Any help is VERY much appreciated… thanks you!

I don’t think that’ll work with Qubes OS, that’s a hypervisor based virtual system so you have to passthrough the gpu to the guest but you can’t since it’s used by the hypervisor.

Thanks for the reply. Do you know if that card will work with other distros? If so, are there any that you recommend will work well?

I’ll ask with a bit more detail for clarity.

  • Irrespective of Qubes, do you know if the RTX 5000 works on ‘any’ Linux distros? If so is there one that is recommended or able to be setup with the least complication?
  • The lowest level VM in Qubes is called ‘dom0’. It allows you to install drivers and interface directly with hardware.

It works in all distros. For convenience, you should coose one that provides a packaged driver without much hassle.

Thanks for your help thus far. Providing the driver for RTX5000 works as you’re indicating, it should be possible to have the driver work on Qubes. According to the official Qubes documentation here, it is possible for the OS to work with NVIDIA cards.

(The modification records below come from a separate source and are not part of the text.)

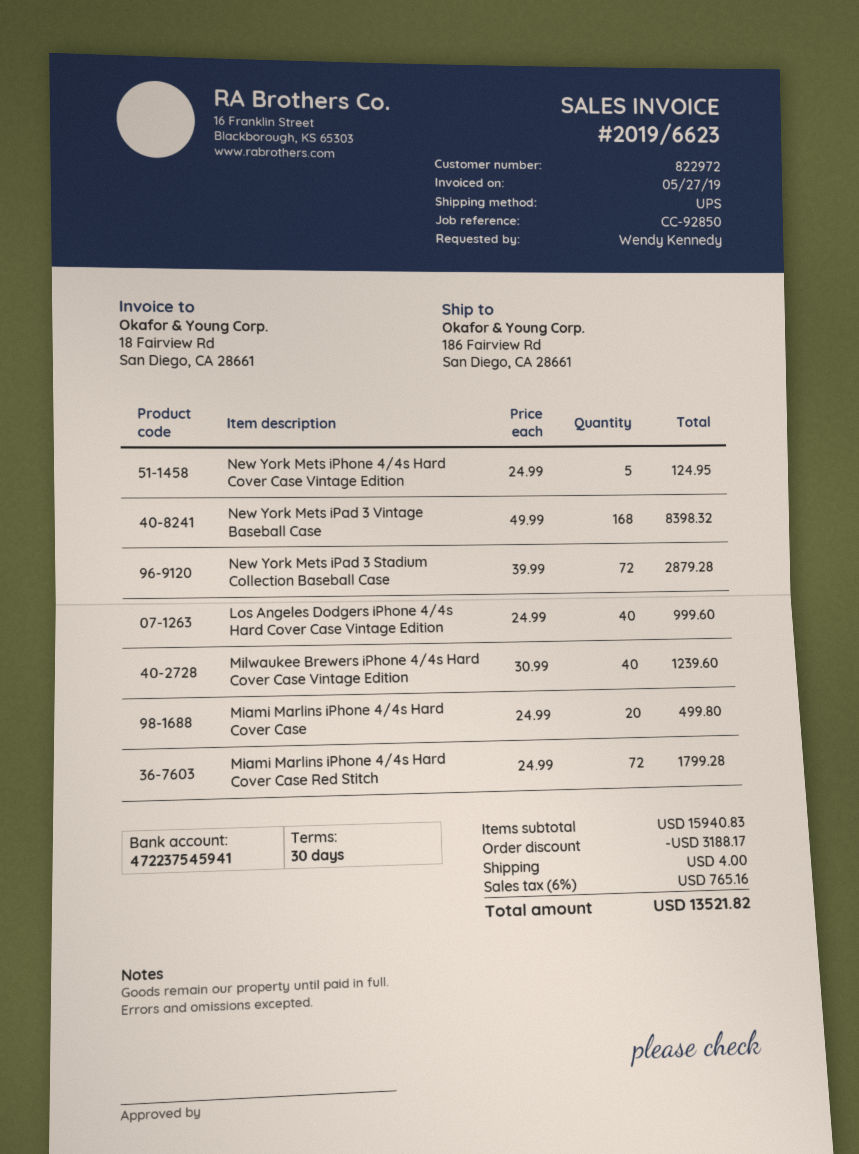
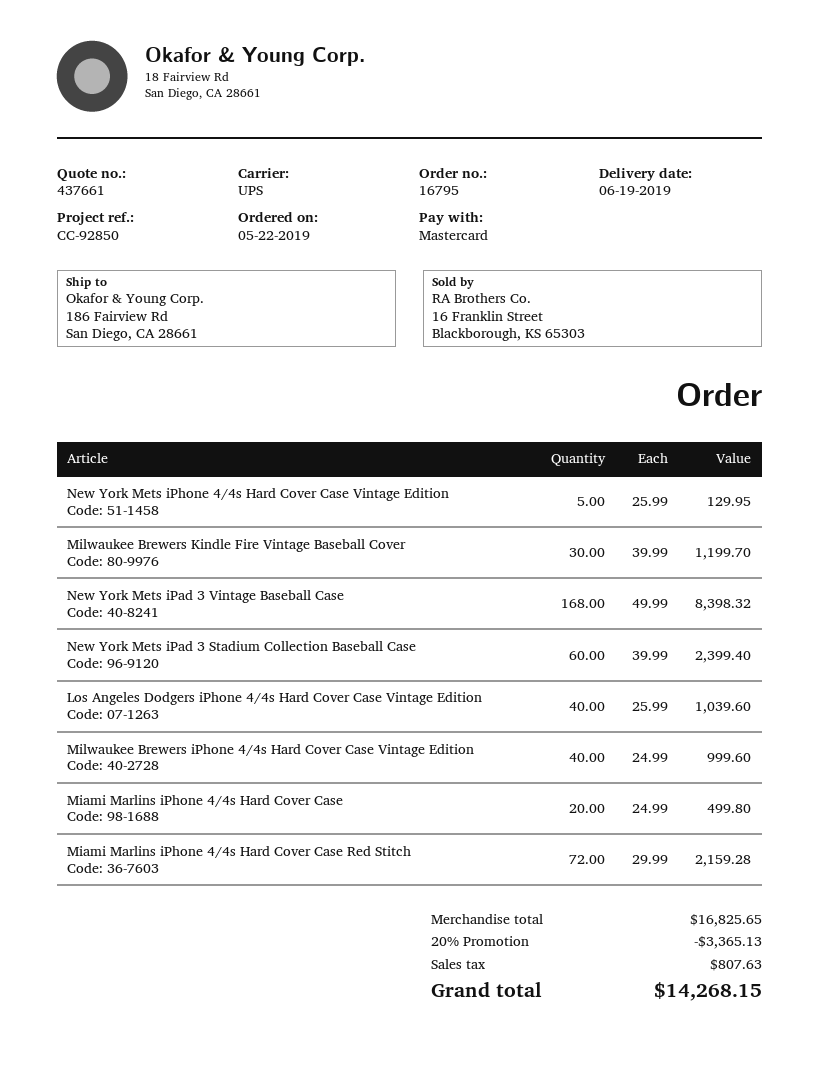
New York Mets iPhone 4/4s Hard Cover Case Vintage Edition: 5 x 24.99 = 124.95 -> 5 x 25.99 = 129.95
New York Mets iPad 3 Stadium Collection Baseball Case: 72 x 39.99 = 2879.28 -> 60 x 39.99 = 2399.40
Los Angeles Dodgers iPhone 4/4s Hard Cover Case Vintage Edition: 40 x 24.99 = 999.60 -> 40 x 25.99 = 1039.60
Milwaukee Brewers iPhone 4/4s Hard Cover Case Vintage Edition: 40 x 30.99 = 1239.60 -> 40 x 24.99 = 999.60
Miami Marlins iPhone 4/4s Hard Cover Case Red Stitch: 72 x 24.99 = 1799.28 -> 72 x 29.99 = 2159.28
Milwaukee Brewers Kindle Fire Vintage Baseball Cover: none -> 30 x 39.99 = 1199.70
subtotal: 15940.83 -> 16825.65
discount: 3188.17 -> 3365.13
shipping: 4.00 -> none
tax: 765.16 -> 807.63
total: 13521.82 -> 14268.15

The main Qubes workspace is called ‘dom0’ which gives you access to all hardware and device drivers. It’s not recommended to install software at this layer for security purposes but it is totally possible for things like video cards, etc.

After fighting with this for a few days, I’m starting to make some progress but not quite there yet. I will post some key files and logs and hopefully you or someone on these forums can help.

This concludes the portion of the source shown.